## PROBLEM TO SOLVE
Omit the images. Copy each entry word for word.

***** DATA EXCERPTS *****

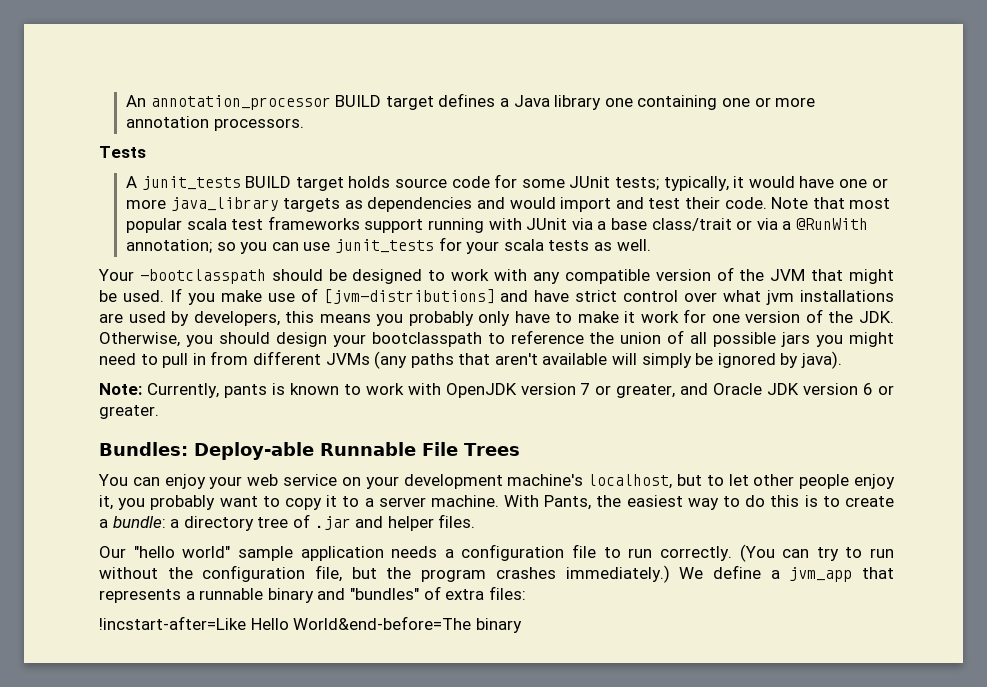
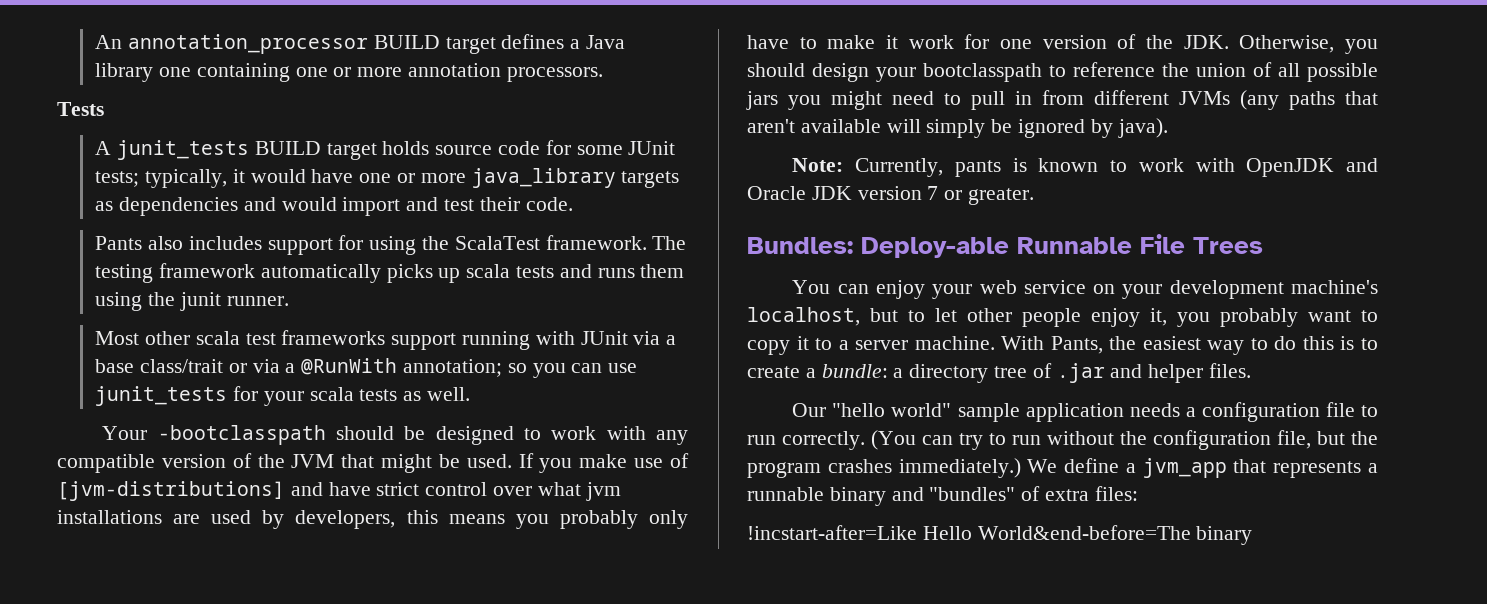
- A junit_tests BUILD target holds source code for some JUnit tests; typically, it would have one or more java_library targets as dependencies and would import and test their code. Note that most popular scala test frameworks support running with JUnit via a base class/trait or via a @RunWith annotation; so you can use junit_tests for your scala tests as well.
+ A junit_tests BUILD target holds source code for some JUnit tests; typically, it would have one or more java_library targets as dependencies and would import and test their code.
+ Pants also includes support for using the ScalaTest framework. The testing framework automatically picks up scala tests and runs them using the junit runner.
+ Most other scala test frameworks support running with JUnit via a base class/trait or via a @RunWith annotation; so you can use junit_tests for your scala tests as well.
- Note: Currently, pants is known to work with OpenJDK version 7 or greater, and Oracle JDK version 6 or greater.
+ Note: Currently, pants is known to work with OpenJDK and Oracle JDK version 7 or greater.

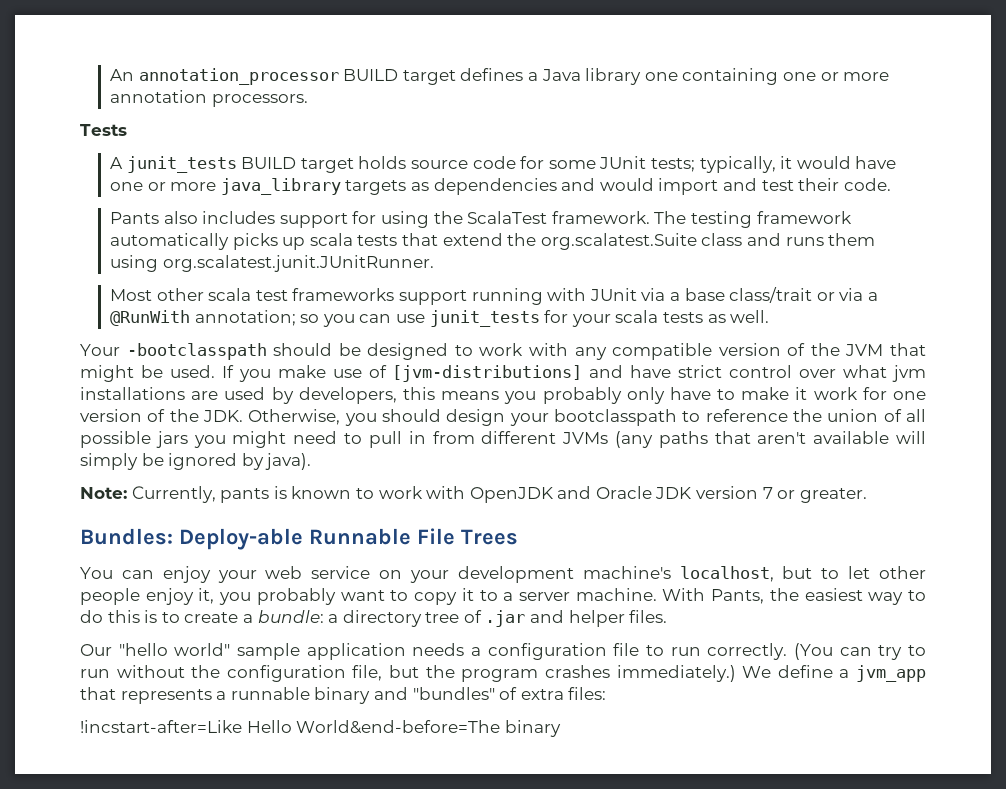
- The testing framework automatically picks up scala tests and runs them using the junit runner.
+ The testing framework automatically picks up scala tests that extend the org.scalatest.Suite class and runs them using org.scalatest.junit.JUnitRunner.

*****

## WRITTEN RESPONSE
- A junit_tests BUILD target holds source code for some JUnit tests; typically, it would have one or more java_library targets as dependencies and would import and test their code. Note that most popular scala test frameworks support running with JUnit via a base class/trait or via a @RunWith annotation; so you can use junit_tests for your scala tests as well.
+ A junit_tests BUILD target holds source code for some JUnit tests; typically, it would have one or more java_library targets as dependencies and would import and test their code.
+ Pants also includes support for using the ScalaTest framework. The testing framework automatically picks up scala tests and runs them using the junit runner.
+ Most other scala test frameworks support running with JUnit via a base class/trait or via a @RunWith annotation; so you can use junit_tests for your scala tests as well.
- Note: Currently, pants is known to work with OpenJDK version 7 or greater, and Oracle JDK version 6 or greater.
+ Note: Currently, pants is known to work with OpenJDK and Oracle JDK version 7 or greater.

- The testing framework automatically picks up scala tests and runs them using the junit runner.
+ The testing framework automatically picks up scala tests that extend the org.scalatest.Suite class and runs them using org.scalatest.junit.JUnitRunner.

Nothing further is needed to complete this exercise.